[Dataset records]
<<<<

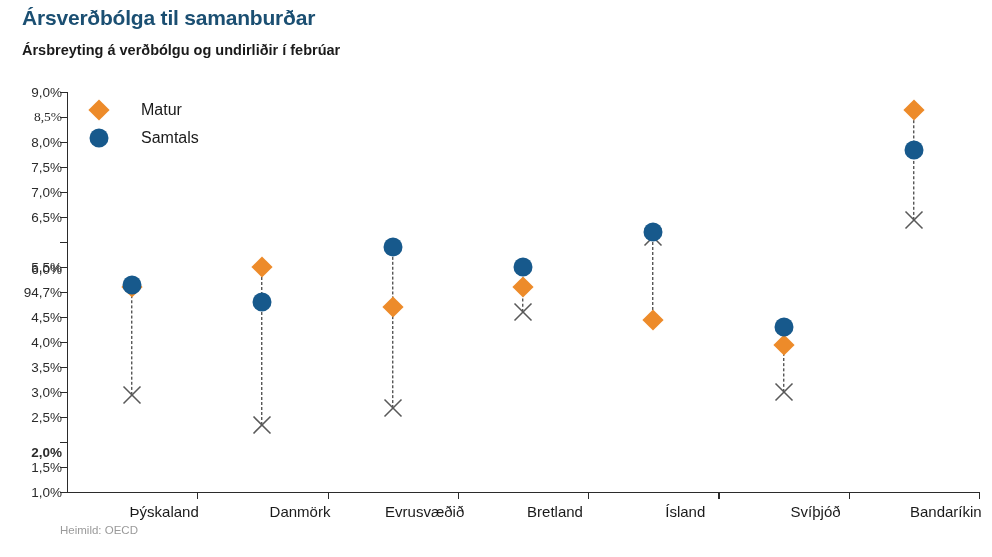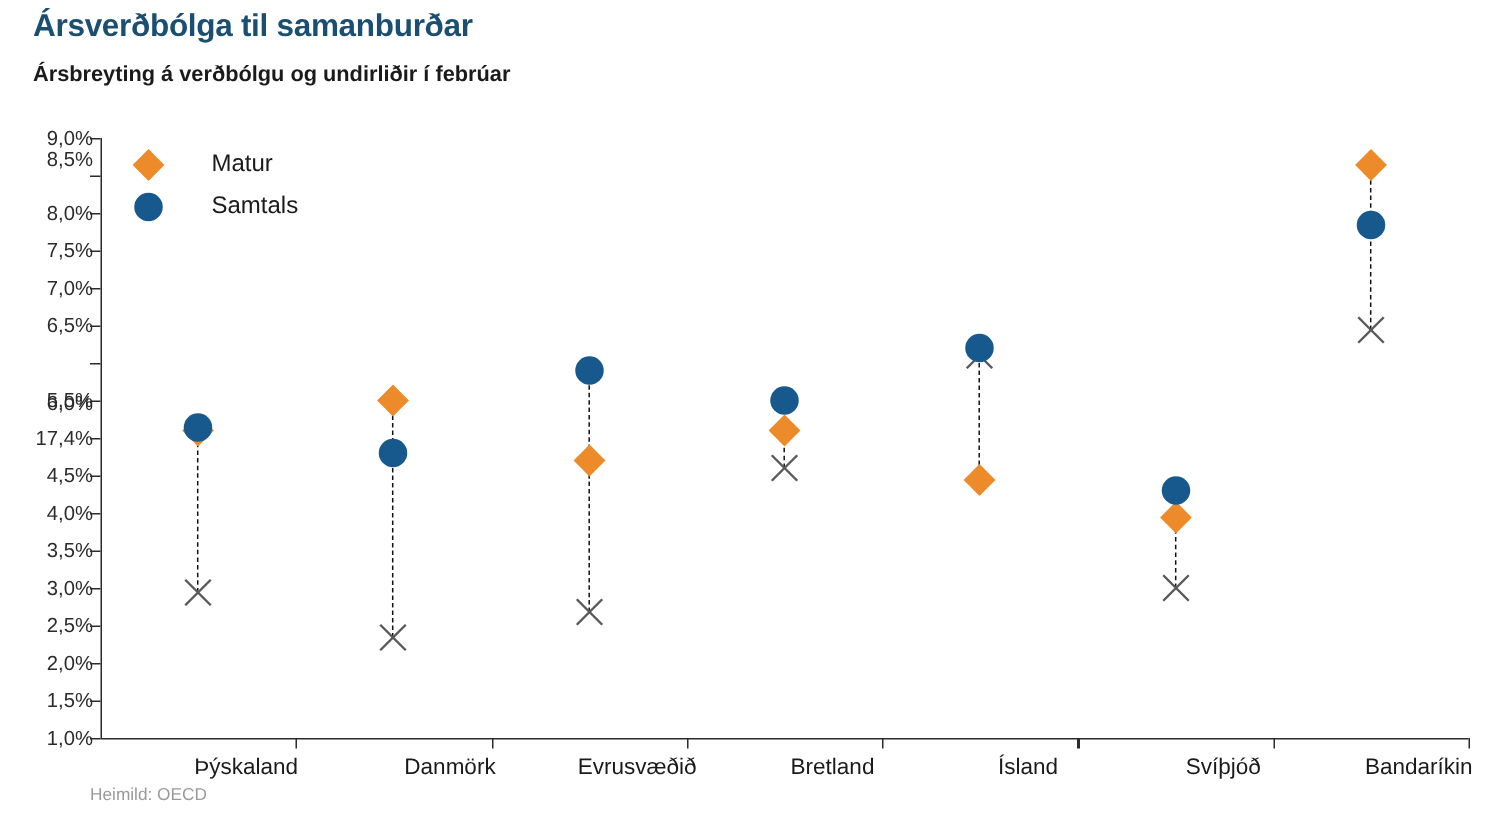--- a/index.html
+++ b/index.html
@@ -161,47 +161,47 @@
 <div class="chart-root">
 
   <div class="chart-title">Ársverðbólga til samanburðar</div>
   <div class="chart-subtitle">Ársbreyting á verðbólgu og undirliðir í febrúar</div>
 
   <div class="plot-area" id="plot-area">
     <div class="axis-line-y"></div>
     <div class="axis-line-x"></div>
   <div class="y-tick-label" style="top: 92px;">9,0%</div>
       <div class="y-tick-mark" style="top: 92px;"></div>
-      <div class="y-tick-label" style="top: 106px;">8,5%</div>
+      <div class="y-tick-label" style="top: 117px; font-family: Liberation Serif, serif;">8,5%</div>
       <div class="y-tick-mark" style="top: 117px;"></div>
       <div class="y-tick-label" style="top: 142px;">8,0%</div>
       <div class="y-tick-mark" style="top: 142px;"></div>
       <div class="y-tick-label" style="top: 167px;">7,5%</div>
       <div class="y-tick-mark" style="top: 167px;"></div>
       <div class="y-tick-label" style="top: 192px;">7,0%</div>
       <div class="y-tick-mark" style="top: 192px;"></div>
       <div class="y-tick-label" style="top: 217px;">6,5%</div>
       <div class="y-tick-mark" style="top: 217px;"></div>
       <div class="y-tick-label" style="top: 242px; margin-top: 27px;">6,0%</div>
       <div class="y-tick-mark" style="top: 242px;"></div>
       <div class="y-tick-label" style="top: 267px;">5,5%</div>
       <div class="y-tick-mark" style="top: 267px;"></div>
-      <div class="y-tick-label" style="top: 292px;">17,4%</div>
+      <div class="y-tick-label" style="top: 292px;">94,7%</div>
       <div class="y-tick-mark" style="top: 292px;"></div>
       <div class="y-tick-label" style="top: 317px;">4,5%</div>
       <div class="y-tick-mark" style="top: 317px;"></div>
       <div class="y-tick-label" style="top: 342px;">4,0%</div>
       <div class="y-tick-mark" style="top: 342px;"></div>
       <div class="y-tick-label" style="top: 367px;">3,5%</div>
       <div class="y-tick-mark" style="top: 367px;"></div>
       <div class="y-tick-label" style="top: 392px;">3,0%</div>
       <div class="y-tick-mark" style="top: 392px;"></div>
       <div class="y-tick-label" style="top: 417px;">2,5%</div>
       <div class="y-tick-mark" style="top: 417px;"></div>
-      <div class="y-tick-label" style="top: 442px;">2,0%</div>
+      <div class="y-tick-label" style="top: 452px; font-weight: bold;">2,0%</div>
       <div class="y-tick-mark" style="top: 442px;"></div>
       <div class="y-tick-label" style="top: 467px;">1,5%</div>
       <div class="y-tick-mark" style="top: 467px;"></div>
       <div class="y-tick-label" style="top: 492px;">1,0%</div>
       <div class="y-tick-mark" style="top: 492px;"></div>
       <div class="x-tick-mark" style="left: 197.286px;"></div>
       <div class="x-cat-label" style="left: 132.143px;">Þýskaland</div>
       <div class="connector" style="left: 132.143px; top: 284.5px; height: 110px;"></div>
       <div class="x-tick-mark" style="left: 327.571px;"></div>
       <div class="x-cat-label" style="left: 268px;">Danmörk</div>

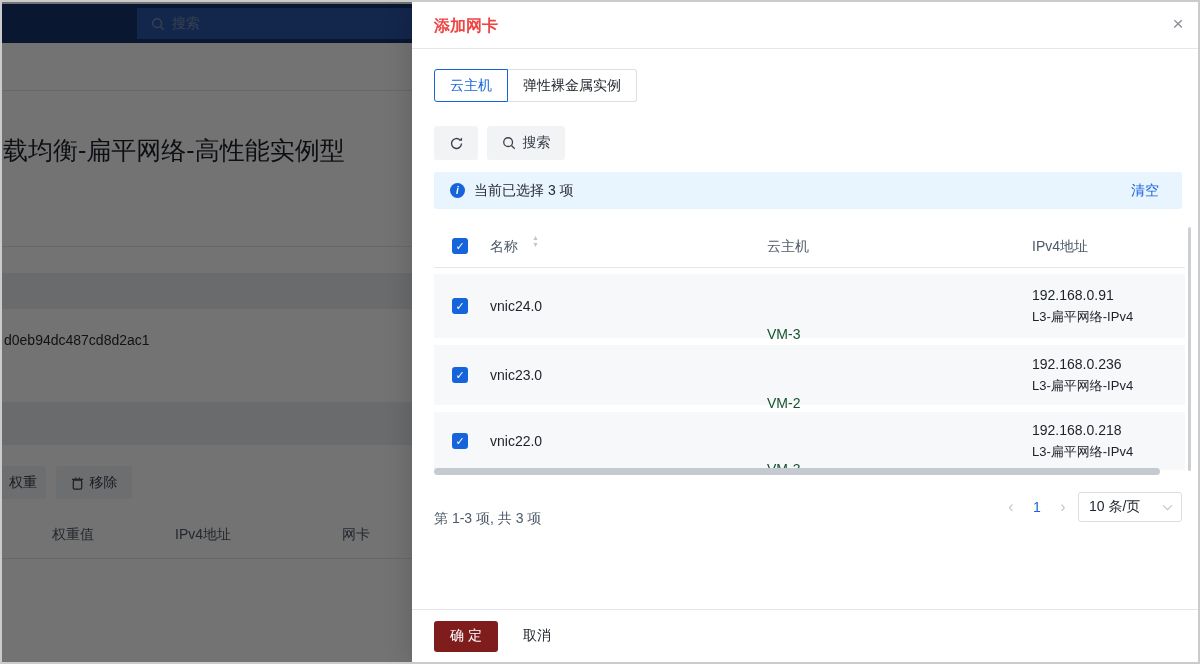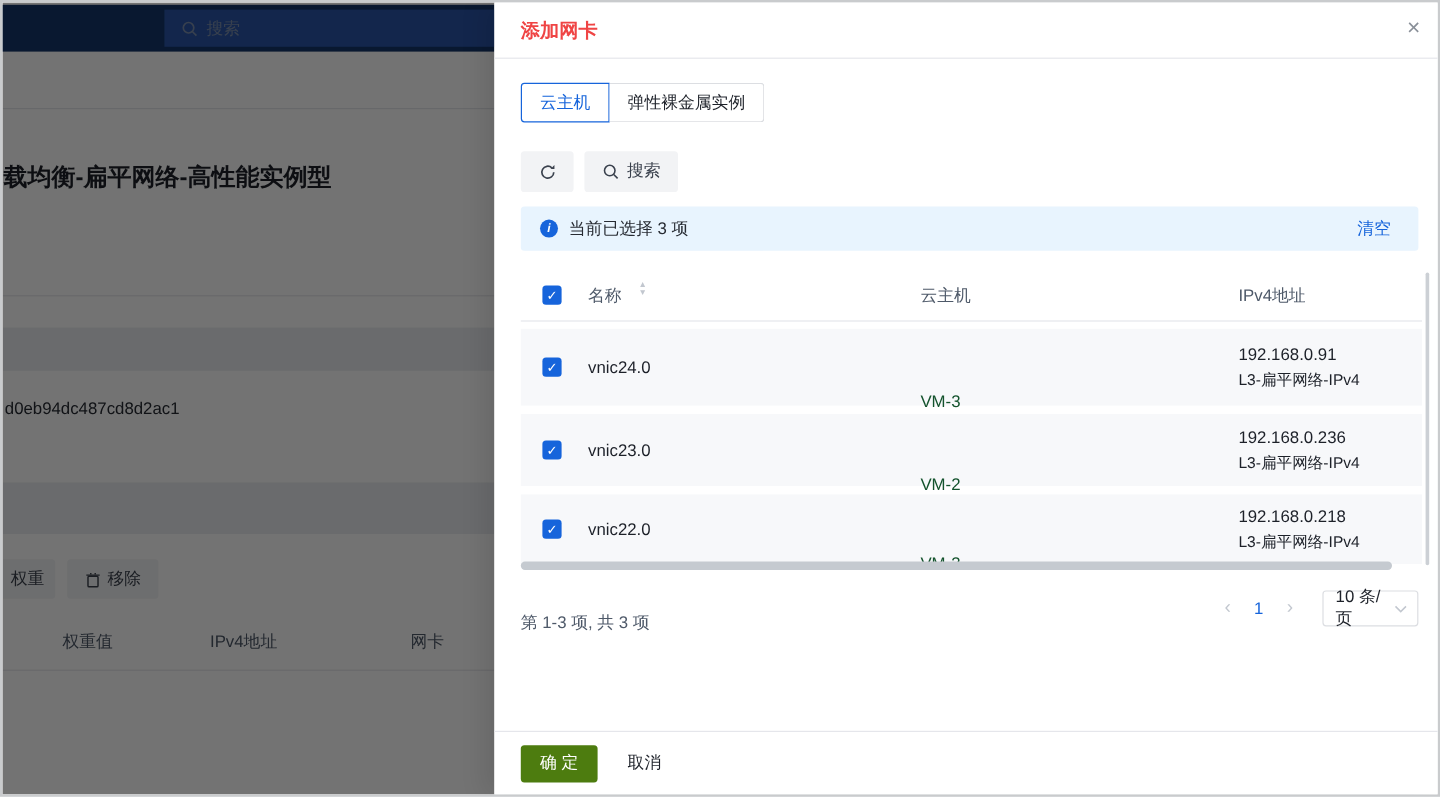--- a/index.html
+++ b/index.html
@@ -7,21 +7,21 @@
   body { font-family:"Liberation Sans","DejaVu Sans",sans-serif; font-size:14px; color:#1d2129; }
   .screen { position:relative; width:1200px; height:664px; background:#fff; border:2px solid #c9cbcd; overflow:hidden; }
 
   
   .bg-page { position:absolute; left:0; top:0; width:410px; height:100%; background:#fff; overflow:hidden; }
   .topbar { position:absolute; left:0; top:2px; width:100%; height:39px; background:#15356b; }
   .topbar-search { position:absolute; left:135px; top:4px; width:275px; height:31px; background:#2a56a8; display:flex; align-items:center; padding-left:14px; gap:7px; }
   .topbar-search .ph { color:#7d8fae; font-size:14px; }
   .hdiv { position:absolute; left:0; width:410px; height:1px; background:#e5e6eb; }
   .bg-breadcrumb { position:absolute; left:8px; top:100px; font-size:13px; color:#272b33; }
-  .bg-title { position:absolute; left:1px; top:132px; font-size:20px; font-weight:700; color:#1d2129; white-space:nowrap; }
+  .bg-title { position:absolute; left:1px; top:132px; font-size:25px; font-weight:400; color:#1d2129; white-space:nowrap; }
   .bg-subtitle { position:absolute; left:1px; top:172px; font-size:14px; color:#272b33; white-space:nowrap; }
   .bg-band { position:absolute; left:0; width:410px; background:#eceef1; }
   .bg-id { position:absolute; left:2px; top:330px; font-size:14px; color:#272b33; }
   .bg-btn { position:absolute; top:464px; height:33px; background:#f2f3f5; border-radius:3px; display:flex; align-items:center; justify-content:center; gap:6px; color:#3a414d; font-size:14px; }
   .bg-th { position:absolute; top:524px; font-size:14px; color:#4e5969; }
 
   
   .mask { position:absolute; left:0; top:0; width:410px; height:100%; background:rgba(0,0,0,0.55); }
 
   
@@ -61,25 +61,25 @@
   .cell-ip .net { font-size:13px; }
 
   .vscroll { position:absolute; left:776px; top:225px; width:3px; height:244px; background:#ccd0d5; border-radius:2px; }
   .hscroll { position:absolute; left:22px; top:466px; width:726px; height:7px; background:#c5cad0; border-radius:4px; }
 
   .pager { position:absolute; left:22px; right:20px; top:490px; height:30px; display:flex; align-items:center; }
   .pager-summary { color:#4e5969;margin-top:24px; }
   .pager-right { margin-left:auto; display:flex; align-items:center; gap:4px; }
   .pg-arrow { width:22px; text-align:center; color:#c2c7cf; font-size:16px; cursor:pointer; }
   .pg-num { width:22px; text-align:center; color:#1664db; cursor:pointer; }
-  .page-size { width:80px; height:30px; border:1px solid #dcdee2; border-radius:3px; display:flex; align-items:center; padding:0 8px 0 10px; margin-left:12px; cursor:pointer; color:#1d2129; }
+  .page-size { width:104px; height:30px; border:1px solid #dcdee2; border-radius:3px; display:flex; align-items:center; padding:0 8px 0 10px; cursor:pointer; color:#1d2129; }
   .page-size svg { margin-left:auto; }
 
   .drawer-footer { position:absolute; left:0; bottom:0; width:100%; height:53px; border-top:1px solid #e5e6eb; display:flex; align-items:center; padding-left:22px; gap:25px; }
-  .btn-primary { min-width:64px; height:31px; padding:0 14px; background:#4d7c0f; color:#fff; border:none; border-radius:3px; font-size:14px; cursor:pointer; font-family:inherit; }
+  .btn-primary { min-width:64px; height:31px; padding:0 14px; background:#7f1d1d; color:#fff; border:none; border-radius:3px; font-size:14px; cursor:pointer; font-family:inherit; }
   .btn-text { background:none; border:none; font-size:14px; color:#1d2129; cursor:pointer; font-family:inherit; }
 </style>
 </head>
 <body>
 
 <div class="screen">
 
   <div class="bg-page">
     <div class="topbar">
       <div class="topbar-search">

>>>>

TASK REQUIREMENTS => Reprint the entries above exactly, images removed.

SOLUTION BELOW =>
--- a/index.html
+++ b/index.html
@@ -161,47 +161,47 @@
 <div class="chart-root">
 
   <div class="chart-title">Ársverðbólga til samanburðar</div>
   <div class="chart-subtitle">Ársbreyting á verðbólgu og undirliðir í febrúar</div>
 
   <div class="plot-area" id="plot-area">
     <div class="axis-line-y"></div>
     <div class="axis-line-x"></div>
   <div class="y-tick-label" style="top: 92px;">9,0%</div>
       <div class="y-tick-mark" style="top: 92px;"></div>
-      <div class="y-tick-label" style="top: 106px;">8,5%</div>
+      <div class="y-tick-label" style="top: 117px; font-family: Liberation Serif, serif;">8,5%</div>
       <div class="y-tick-mark" style="top: 117px;"></div>
       <div class="y-tick-label" style="top: 142px;">8,0%</div>
       <div class="y-tick-mark" style="top: 142px;"></div>
       <div class="y-tick-label" style="top: 167px;">7,5%</div>
       <div class="y-tick-mark" style="top: 167px;"></div>
       <div class="y-tick-label" style="top: 192px;">7,0%</div>
       <div class="y-tick-mark" style="top: 192px;"></div>
       <div class="y-tick-label" style="top: 217px;">6,5%</div>
       <div class="y-tick-mark" style="top: 217px;"></div>
       <div class="y-tick-label" style="top: 242px; margin-top: 27px;">6,0%</div>
       <div class="y-tick-mark" style="top: 242px;"></div>
       <div class="y-tick-label" style="top: 267px;">5,5%</div>
       <div class="y-tick-mark" style="top: 267px;"></div>
-      <div class="y-tick-label" style="top: 292px;">17,4%</div>
+      <div class="y-tick-label" style="top: 292px;">94,7%</div>
       <div class="y-tick-mark" style="top: 292px;"></div>
       <div class="y-tick-label" style="top: 317px;">4,5%</div>
       <div class="y-tick-mark" style="top: 317px;"></div>
       <div class="y-tick-label" style="top: 342px;">4,0%</div>
       <div class="y-tick-mark" style="top: 342px;"></div>
       <div class="y-tick-label" style="top: 367px;">3,5%</div>
       <div class="y-tick-mark" style="top: 367px;"></div>
       <div class="y-tick-label" style="top: 392px;">3,0%</div>
       <div class="y-tick-mark" style="top: 392px;"></div>
       <div class="y-tick-label" style="top: 417px;">2,5%</div>
       <div class="y-tick-mark" style="top: 417px;"></div>
-      <div class="y-tick-label" style="top: 442px;">2,0%</div>
+      <div class="y-tick-label" style="top: 452px; font-weight: bold;">2,0%</div>
       <div class="y-tick-mark" style="top: 442px;"></div>
       <div class="y-tick-label" style="top: 467px;">1,5%</div>
       <div class="y-tick-mark" style="top: 467px;"></div>
       <div class="y-tick-label" style="top: 492px;">1,0%</div>
       <div class="y-tick-mark" style="top: 492px;"></div>
       <div class="x-tick-mark" style="left: 197.286px;"></div>
       <div class="x-cat-label" style="left: 132.143px;">Þýskaland</div>
       <div class="connector" style="left: 132.143px; top: 284.5px; height: 110px;"></div>
       <div class="x-tick-mark" style="left: 327.571px;"></div>
       <div class="x-cat-label" style="left: 268px;">Danmörk</div>

--- a/index.html
+++ b/index.html
@@ -7,21 +7,21 @@
   body { font-family:"Liberation Sans","DejaVu Sans",sans-serif; font-size:14px; color:#1d2129; }
   .screen { position:relative; width:1200px; height:664px; background:#fff; border:2px solid #c9cbcd; overflow:hidden; }
 
   
   .bg-page { position:absolute; left:0; top:0; width:410px; height:100%; background:#fff; overflow:hidden; }
   .topbar { position:absolute; left:0; top:2px; width:100%; height:39px; background:#15356b; }
   .topbar-search { position:absolute; left:135px; top:4px; width:275px; height:31px; background:#2a56a8; display:flex; align-items:center; padding-left:14px; gap:7px; }
   .topbar-search .ph { color:#7d8fae; font-size:14px; }
   .hdiv { position:absolute; left:0; width:410px; height:1px; background:#e5e6eb; }
   .bg-breadcrumb { position:absolute; left:8px; top:100px; font-size:13px; color:#272b33; }
-  .bg-title { position:absolute; left:1px; top:132px; font-size:20px; font-weight:700; color:#1d2129; white-space:nowrap; }
+  .bg-title { position:absolute; left:1px; top:132px; font-size:25px; font-weight:400; color:#1d2129; white-space:nowrap; }
   .bg-subtitle { position:absolute; left:1px; top:172px; font-size:14px; color:#272b33; white-space:nowrap; }
   .bg-band { position:absolute; left:0; width:410px; background:#eceef1; }
   .bg-id { position:absolute; left:2px; top:330px; font-size:14px; color:#272b33; }
   .bg-btn { position:absolute; top:464px; height:33px; background:#f2f3f5; border-radius:3px; display:flex; align-items:center; justify-content:center; gap:6px; color:#3a414d; font-size:14px; }
   .bg-th { position:absolute; top:524px; font-size:14px; color:#4e5969; }
 
   
   .mask { position:absolute; left:0; top:0; width:410px; height:100%; background:rgba(0,0,0,0.55); }
 
   
@@ -61,25 +61,25 @@
   .cell-ip .net { font-size:13px; }
 
   .vscroll { position:absolute; left:776px; top:225px; width:3px; height:244px; background:#ccd0d5; border-radius:2px; }
   .hscroll { position:absolute; left:22px; top:466px; width:726px; height:7px; background:#c5cad0; border-radius:4px; }
 
   .pager { position:absolute; left:22px; right:20px; top:490px; height:30px; display:flex; align-items:center; }
   .pager-summary { color:#4e5969;margin-top:24px; }
   .pager-right { margin-left:auto; display:flex; align-items:center; gap:4px; }
   .pg-arrow { width:22px; text-align:center; color:#c2c7cf; font-size:16px; cursor:pointer; }
   .pg-num { width:22px; text-align:center; color:#1664db; cursor:pointer; }
-  .page-size { width:80px; height:30px; border:1px solid #dcdee2; border-radius:3px; display:flex; align-items:center; padding:0 8px 0 10px; margin-left:12px; cursor:pointer; color:#1d2129; }
+  .page-size { width:104px; height:30px; border:1px solid #dcdee2; border-radius:3px; display:flex; align-items:center; padding:0 8px 0 10px; cursor:pointer; color:#1d2129; }
   .page-size svg { margin-left:auto; }
 
   .drawer-footer { position:absolute; left:0; bottom:0; width:100%; height:53px; border-top:1px solid #e5e6eb; display:flex; align-items:center; padding-left:22px; gap:25px; }
-  .btn-primary { min-width:64px; height:31px; padding:0 14px; background:#4d7c0f; color:#fff; border:none; border-radius:3px; font-size:14px; cursor:pointer; font-family:inherit; }
+  .btn-primary { min-width:64px; height:31px; padding:0 14px; background:#7f1d1d; color:#fff; border:none; border-radius:3px; font-size:14px; cursor:pointer; font-family:inherit; }
   .btn-text { background:none; border:none; font-size:14px; color:#1d2129; cursor:pointer; font-family:inherit; }
 </style>
 </head>
 <body>
 
 <div class="screen">
 
   <div class="bg-page">
     <div class="topbar">
       <div class="topbar-search">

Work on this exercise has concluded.